More than a Judge: An Empirical Study of Agent-Human Interaction in Crowdsourced Testing Assessment

Agentic AI is increasingly being integrated into software engineering workflows. In crowdsourced testing, however, the large volume and uneven quality of submitted reports still create a substantial review burden for developers. In prior work, we developed and validated a multi-agent assessment backbone based on the LLM-as-a-Judge paradigm. That backbone assesses reports along three dimensions--textuality, adequacy, and competitiveness--and was shown to align well with human consensus while substantially reducing assessment effort. Yet reliable automated judging does not by itself show whether agent outputs can improve human work when embedded into workflow. This paper studies that missing question in the context of crowdsourced testing. We investigate whether assessment-derived, actionable feedback can improve how testers revise reports, perform on later tasks, and transfer reporting practices across applications. To do so, we conducted a controlled four-stage human-subject study with 20 testers across three real-world applications. The results show that agent-generated feedback supports immediate improvements in revised reports, better first submissions on a new task after prior feedback exposure, and evidence of partial but meaningful transfer to a later application. A post-task questionnaire completed by 17 participants complements these artifact-based findings by suggesting that the feedback was generally understandable, acted upon in revision, and carried into later tasks, while also revealing remaining friction in specificity and execution. Overall, the study provides empirical evidence that, in the studied crowdsourced testing setting, assessment agents can serve not only as post-hoc judges but also as workflow-integrated feedback providers that support upstream report-quality improvement.

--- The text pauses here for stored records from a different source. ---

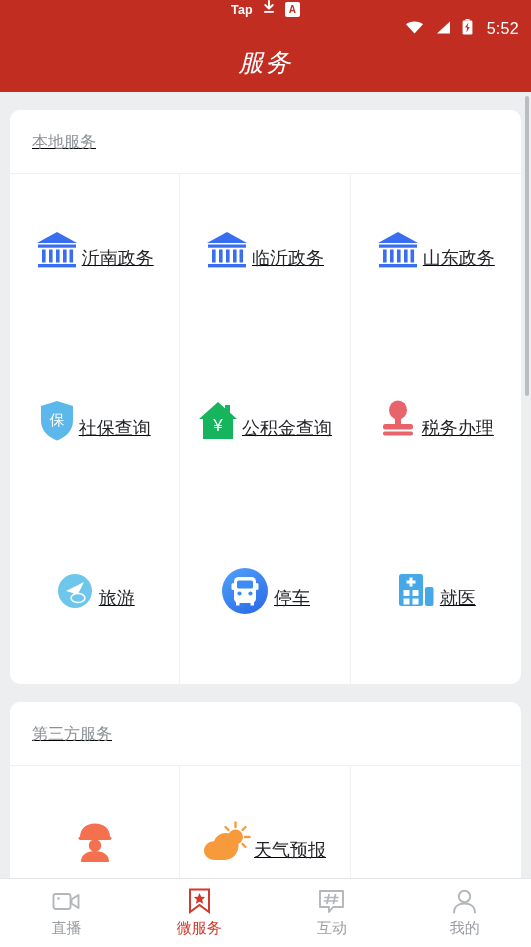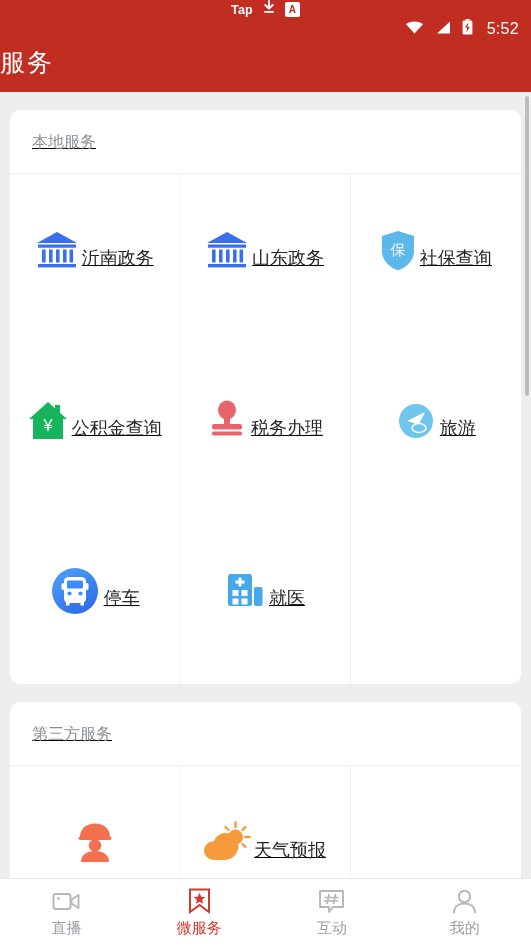--- a/index.html
+++ b/index.html
@@ -69,7 +69,8 @@
     background: #c22d22;
     display: flex;
     align-items: center;
-    justify-content: flex-start;
+    justify-content: center;
+    font-style: italic;
   }
   .titlebar .title {
     color: #ffffff;

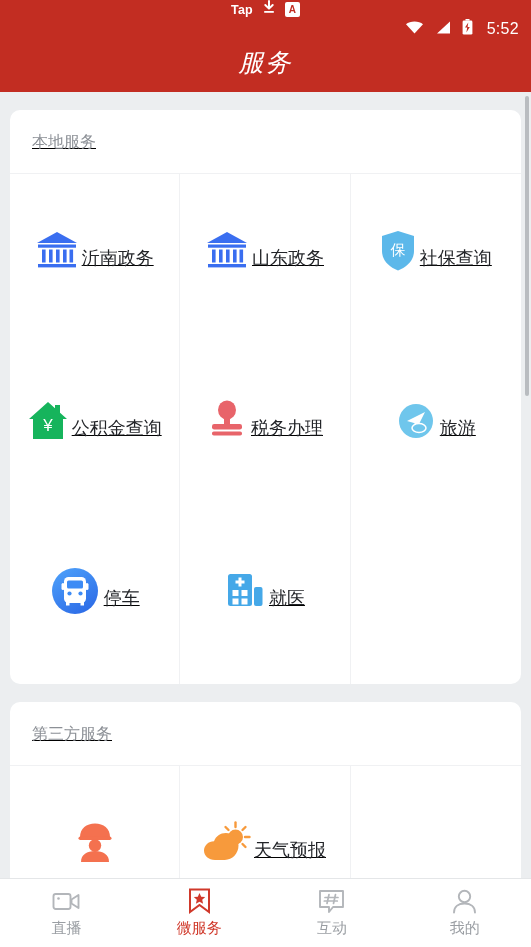--- a/index.html
+++ b/index.html
@@ -252,6 +252,21 @@
         <div class="cell-label">沂南政务</div>
       </div>
 
+      <div class="cell">
+        <div class="icon-wrap">
+          <svg width="46" height="44" viewBox="0 0 46 44">
+            <path d="M23 3 L43 14 L3 14 Z" fill="#3a6ef0"></path>
+            <rect x="4" y="15.5" width="38" height="3.2" fill="#3a6ef0"></rect>
+            <rect x="8" y="20.5" width="3.6" height="13" fill="#3a6ef0"></rect>
+            <rect x="15" y="20.5" width="3.6" height="13" fill="#3a6ef0"></rect>
+            <rect x="22" y="20.5" width="3.6" height="13" fill="#3a6ef0"></rect>
+            <rect x="29" y="20.5" width="3.6" height="13" fill="#3a6ef0"></rect>
+            <rect x="35.5" y="20.5" width="3.6" height="13" fill="#3a6ef0"></rect>
+            <rect x="4" y="35" width="38" height="3.4" fill="#3a6ef0"></rect>
+          </svg>
+        </div>
+        <div class="cell-label">临沂政务</div>
+      </div>
 
       <div class="cell">
         <div class="icon-wrap">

翻译：智能体AI正日益融入软件工程工作流程。然而在众包测试中，提交报告数量庞大且质量参差不齐，仍给开发人员带来沉重的审查负担。在先前工作中，我们基于LLM-as-a-Judge范式开发并验证了一个多智能体评估框架。该框架从文本性、充分性和竞争性三个维度对报告进行评估，证明与人类共识具有良好一致性，同时显著降低了评估工作量。然而，可靠的自动评判本身并不能说明当智能体输出嵌入工作流时能否改善人类工作。本文针对众包测试场景下的这一缺失问题展开研究，探究基于评估产生的可操作反馈能否提升测试人员修改报告、后续任务表现以及跨应用迁移报告撰写实践的能力。为此，我们针对三个真实世界的应用场景，与20名测试人员开展了受控的四阶段人类受试者实验。结果表明，智能体生成的反馈能支持：修改报告时的即时改进、在先前接受反馈后新任务的首次提交质量提升，以及向后续应用的部分但有意义的迁移证据。17名参与者完成的任务后问卷补充了这些基于工件的发现，表明反馈总体上易于理解、在修订中得到采纳并延续至后续任务，同时揭示了在具体性和执行层面仍存在的摩擦。总体而言，该研究提供了实证证据表明：在所研究的众包测试环境中，评估智能体不仅能作为事后评判者，还能作为集成于工作流程中的反馈提供者，支持上游报告质量提升。